We used the MNIST dataset for these experiments, and in order to measure the amount of information leaked into the gradient and the amount of information the server was able to reconstruct out of it, we compare the mutual information between: (1) the data batch $x^{input}_{k}$ at user $i$ and the aggregate gradient $g$ of the attack at the server; (2) the data batch $x^{input}_{k}$ and the reconstructions $x_{k}$ at the server for user $k$ . Note that by the data processing inequality, we have that:

\frac{I(x^{input}_{k};x_{k})}{I(x^{input}_{k};g)}\leq 1.

(8)

since the leaked images were reconstructed only using the gradient. In order to compute the mutual information terms in (8), we use the Mutual Information Neural Estimator (MINE) which is the SOTA method [1] to estimate the mutual information between two random vectors. For each FC layer size, we sampled 20,000 random batches of the users’ data and used each to compute the aggregate gradient $g$ and reconstructed images for a single user $i$ . These 20,000 samples were used by MINE to estimate mutual information.

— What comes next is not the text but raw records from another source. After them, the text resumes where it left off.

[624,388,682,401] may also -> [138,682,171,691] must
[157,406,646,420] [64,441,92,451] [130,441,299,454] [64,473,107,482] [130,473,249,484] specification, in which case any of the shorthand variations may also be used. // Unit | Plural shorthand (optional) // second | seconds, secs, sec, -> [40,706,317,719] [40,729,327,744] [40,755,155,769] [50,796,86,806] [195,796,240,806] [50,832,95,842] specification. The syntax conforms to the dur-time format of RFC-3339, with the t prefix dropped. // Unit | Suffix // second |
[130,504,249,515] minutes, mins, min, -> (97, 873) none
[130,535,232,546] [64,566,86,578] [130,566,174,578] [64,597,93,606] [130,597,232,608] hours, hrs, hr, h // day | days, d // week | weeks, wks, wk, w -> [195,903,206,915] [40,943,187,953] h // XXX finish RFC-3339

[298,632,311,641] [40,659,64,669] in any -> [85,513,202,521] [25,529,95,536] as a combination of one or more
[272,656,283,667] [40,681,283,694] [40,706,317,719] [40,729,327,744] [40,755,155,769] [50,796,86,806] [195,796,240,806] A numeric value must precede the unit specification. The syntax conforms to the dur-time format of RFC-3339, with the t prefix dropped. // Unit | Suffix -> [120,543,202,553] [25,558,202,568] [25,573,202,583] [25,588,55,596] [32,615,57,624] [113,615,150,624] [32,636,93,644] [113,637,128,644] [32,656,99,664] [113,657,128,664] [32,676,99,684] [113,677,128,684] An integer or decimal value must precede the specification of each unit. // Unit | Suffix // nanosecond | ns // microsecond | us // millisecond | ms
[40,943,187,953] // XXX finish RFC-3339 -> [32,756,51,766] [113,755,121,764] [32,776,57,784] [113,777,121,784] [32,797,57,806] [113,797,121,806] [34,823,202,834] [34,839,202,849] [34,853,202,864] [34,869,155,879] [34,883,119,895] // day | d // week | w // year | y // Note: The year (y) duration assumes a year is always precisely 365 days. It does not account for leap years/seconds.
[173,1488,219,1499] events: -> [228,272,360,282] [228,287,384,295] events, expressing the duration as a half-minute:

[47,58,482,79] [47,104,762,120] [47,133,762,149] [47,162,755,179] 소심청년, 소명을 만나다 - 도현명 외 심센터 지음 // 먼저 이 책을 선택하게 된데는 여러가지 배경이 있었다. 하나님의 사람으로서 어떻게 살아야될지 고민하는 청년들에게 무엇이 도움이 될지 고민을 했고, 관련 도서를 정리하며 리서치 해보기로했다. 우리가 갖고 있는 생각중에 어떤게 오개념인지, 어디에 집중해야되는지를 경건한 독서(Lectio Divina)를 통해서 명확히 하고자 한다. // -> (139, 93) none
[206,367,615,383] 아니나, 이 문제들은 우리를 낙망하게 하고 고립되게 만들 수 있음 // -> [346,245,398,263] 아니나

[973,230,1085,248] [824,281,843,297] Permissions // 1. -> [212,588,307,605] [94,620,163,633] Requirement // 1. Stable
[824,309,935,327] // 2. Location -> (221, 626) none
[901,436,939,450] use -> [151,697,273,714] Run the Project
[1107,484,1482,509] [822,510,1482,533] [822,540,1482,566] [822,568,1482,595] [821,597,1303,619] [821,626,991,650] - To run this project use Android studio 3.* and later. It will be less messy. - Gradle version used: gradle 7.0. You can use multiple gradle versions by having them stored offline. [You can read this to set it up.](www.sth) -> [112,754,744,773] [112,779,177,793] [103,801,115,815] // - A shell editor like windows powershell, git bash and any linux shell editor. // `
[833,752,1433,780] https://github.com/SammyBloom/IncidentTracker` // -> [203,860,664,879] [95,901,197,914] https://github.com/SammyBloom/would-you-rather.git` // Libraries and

This same procedure was repeated multiple times in order to get multiple mutual information estimates and the average ratio was reported.

Appendix E FedAVG

Unlike the gradients of the FC layers, the gradients of the convolutional layer are not necessary for the data reconstruction attack. A malicious server can then send a maliciously crafted model which would freeze the parameters of the convolutional layer to prevent changes from occurring over the local iterations of FedAVG.